What to work on
Please give the entries again in full and exactly, without any picture.

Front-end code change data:
= Beginning of Section =

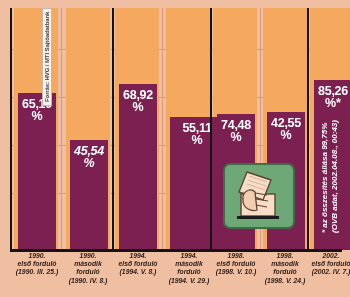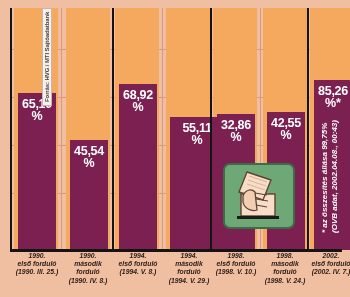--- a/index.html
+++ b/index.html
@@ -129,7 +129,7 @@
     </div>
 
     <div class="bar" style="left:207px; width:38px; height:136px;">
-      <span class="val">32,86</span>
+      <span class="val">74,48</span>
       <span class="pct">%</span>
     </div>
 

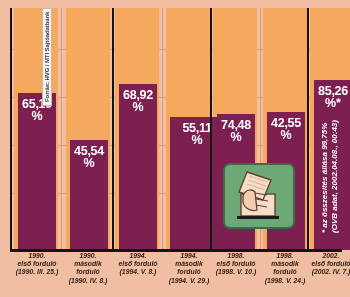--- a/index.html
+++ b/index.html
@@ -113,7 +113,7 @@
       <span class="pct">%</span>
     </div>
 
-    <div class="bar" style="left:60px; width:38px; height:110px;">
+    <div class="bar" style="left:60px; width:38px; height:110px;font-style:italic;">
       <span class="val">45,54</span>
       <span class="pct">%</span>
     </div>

= End of Section =

Exercise response
--- a/index.html
+++ b/index.html
@@ -129,7 +129,7 @@
     </div>
 
     <div class="bar" style="left:207px; width:38px; height:136px;">
-      <span class="val">32,86</span>
+      <span class="val">74,48</span>
       <span class="pct">%</span>
     </div>
 

--- a/index.html
+++ b/index.html
@@ -113,7 +113,7 @@
       <span class="pct">%</span>
     </div>
 
-    <div class="bar" style="left:60px; width:38px; height:110px;">
+    <div class="bar" style="left:60px; width:38px; height:110px;font-style:italic;">
       <span class="val">45,54</span>
       <span class="pct">%</span>
     </div>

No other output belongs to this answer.